The insurance sector is not immune to the transformative shift that is gripping the world and as a result, aims to leverage digital technologies to increase efficiency, accuracy and customer satisfaction.

Underwriting in insurance is a critical process that assesses risk and determines the premiums for insurable interests.

It’s a foundational pillar of the insurance industry, balancing the scales between profitability and risk management. With the digital age firmly upon us, the need for digitisation in underwriting has never been more pronounced.

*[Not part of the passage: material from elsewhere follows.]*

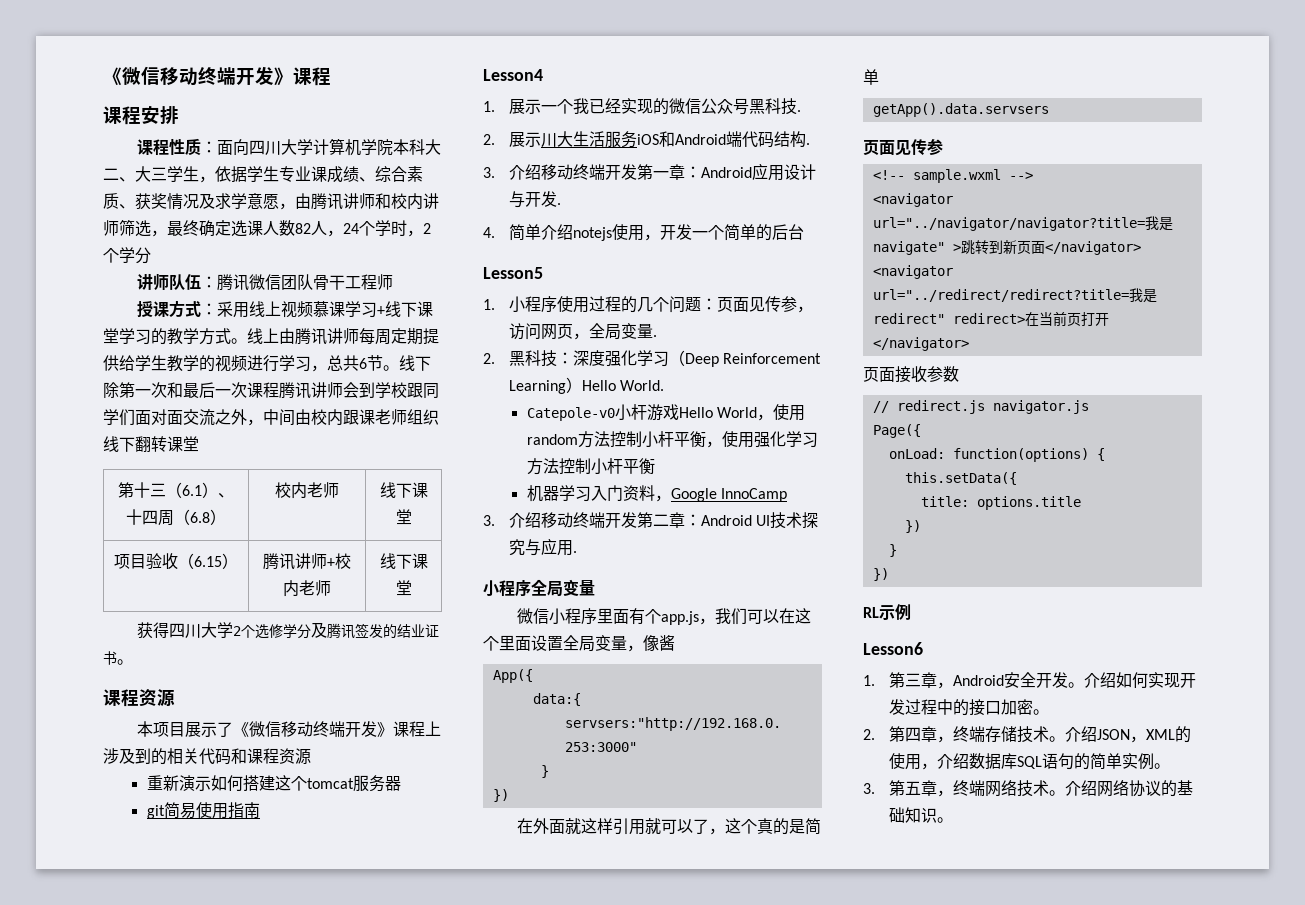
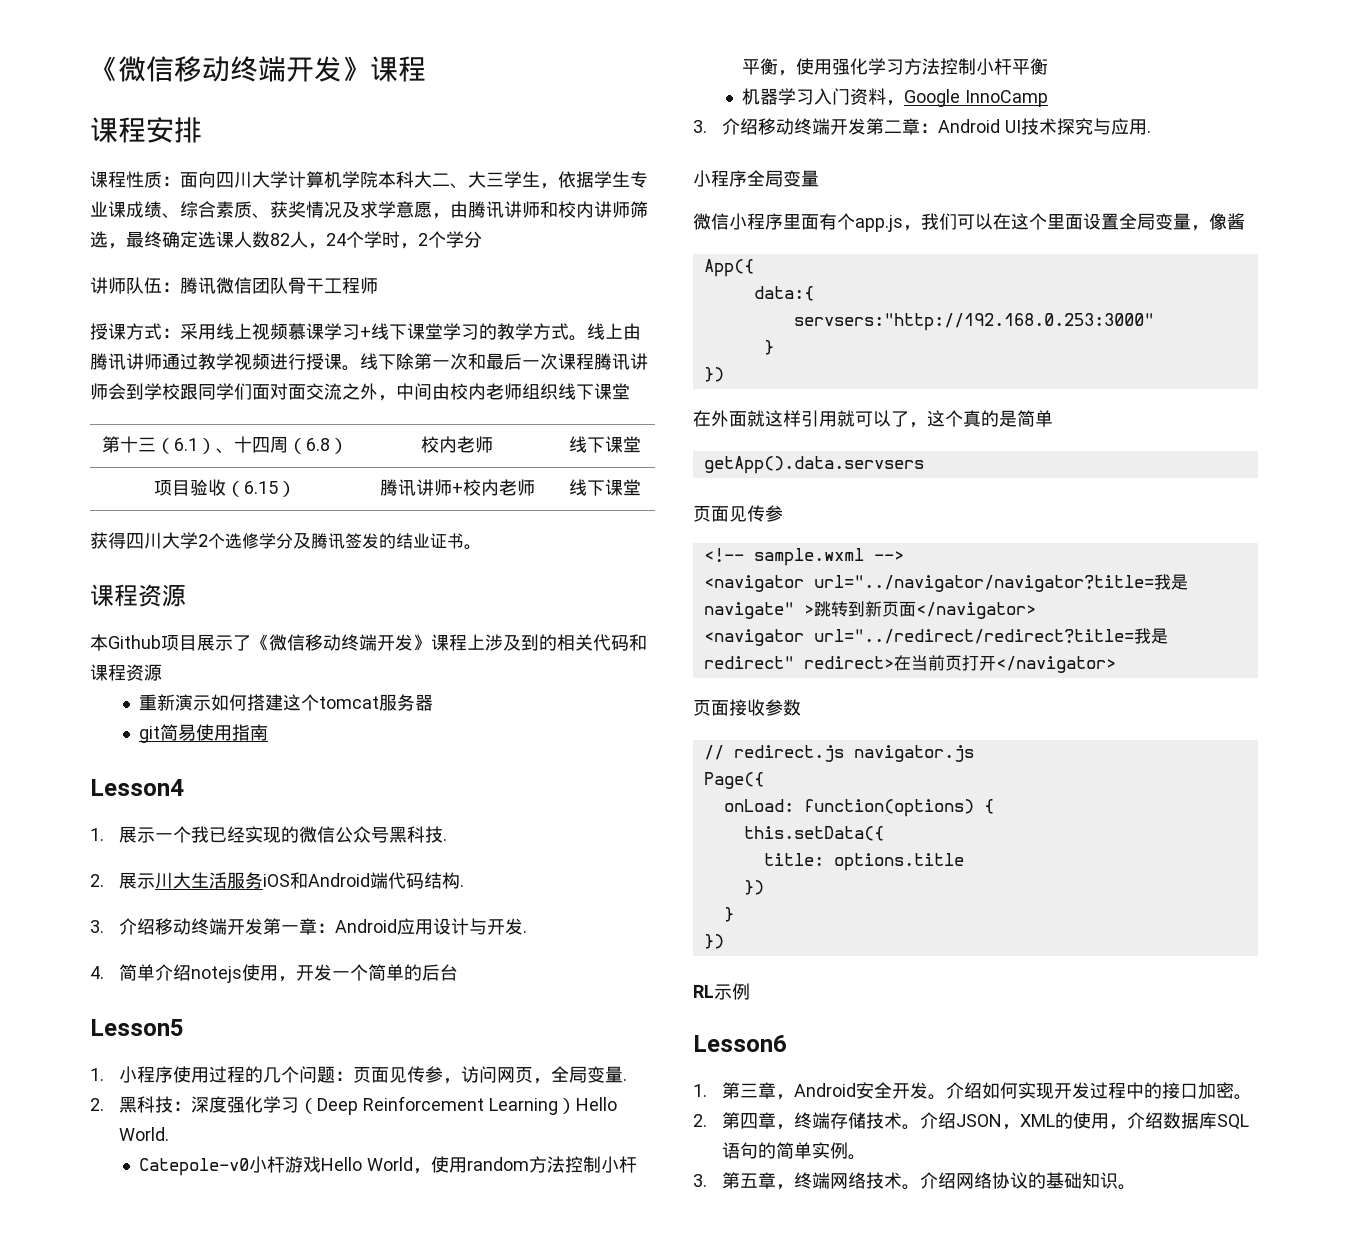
[359,328,439,345] [103,355,383,372] 每周定期提供给学生教学的视频进行学习，总共6节 -> [162,353,342,370] 通过教学视频进行授课
[343,409,375,425] 跟课 -> (486, 391) none
[135,436,167,452] 翻转 -> (594, 392) none
(153, 729) none -> [108,635,161,649] Github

Recent developments in artificial intelligence (AI), machine learning (ML) and big data analytics are paving the way for more streamlined and automated underwriting processes.

This is supported comprehensively in the industry through generous predictions of increasing growth in the sector, with Deloitte’s 2024 Global Insurance Outlook forecasting insurance underwriting’s 2022 market size of $81.5 billion increasing to $130.1 billion by 2027 – a compound annual growth rate of more than 9.6%.

This transformation is not just a matter of improving speed but also about enhancing the quality of risk assessment and decision-making.

In Future Processing’s latest installment of our IT Insights InsurTalk series, we met with Dave Connors, founder and CEO of distriBind, a digital data exchange (that is part of the Lloyd’s Lab) from London, UK, delivering automated back office processing solutions for every stage of the insurance lifecycle.

Dave began his insurance career by exploring a range of different departments, including working as an insurance technician and taking up roles in claims and underwriting. Dave has spent a lot of time working in delegated authority in his career, experiencing the ins and outs of risks, claims augmentations and reinsurance.

Having gained a full overview of both the successes and shortfalls of other insurance companies, Dave founded distriBind in 2018 and has navigated it to great success ever since.

In this article, we explore the insights gained in our discussion, including the significance of delegated authority and the critical role of data in the modern insurance market, as well as offering insights into the current state and future possibilities of underwriting digitisation.

The importance of delegated authority within the London Market

Delegated authority plays a pivotal role in the insurance market, particularly in London where it accounts for over 40% of the overall market gross premium.

This is not only true of London, with the global delegated authority premium reaching an incredible $100 million in 2020. This delegated authority arrangement allows insurers to outsource underwriting authority to third parties, enabling a more diversified and widespread risk-taking capacity.

The global scale of delegated authority underscores its importance, with the market for programme business in the US alone now approaching $100 billion in 2024, according to Dave Connors.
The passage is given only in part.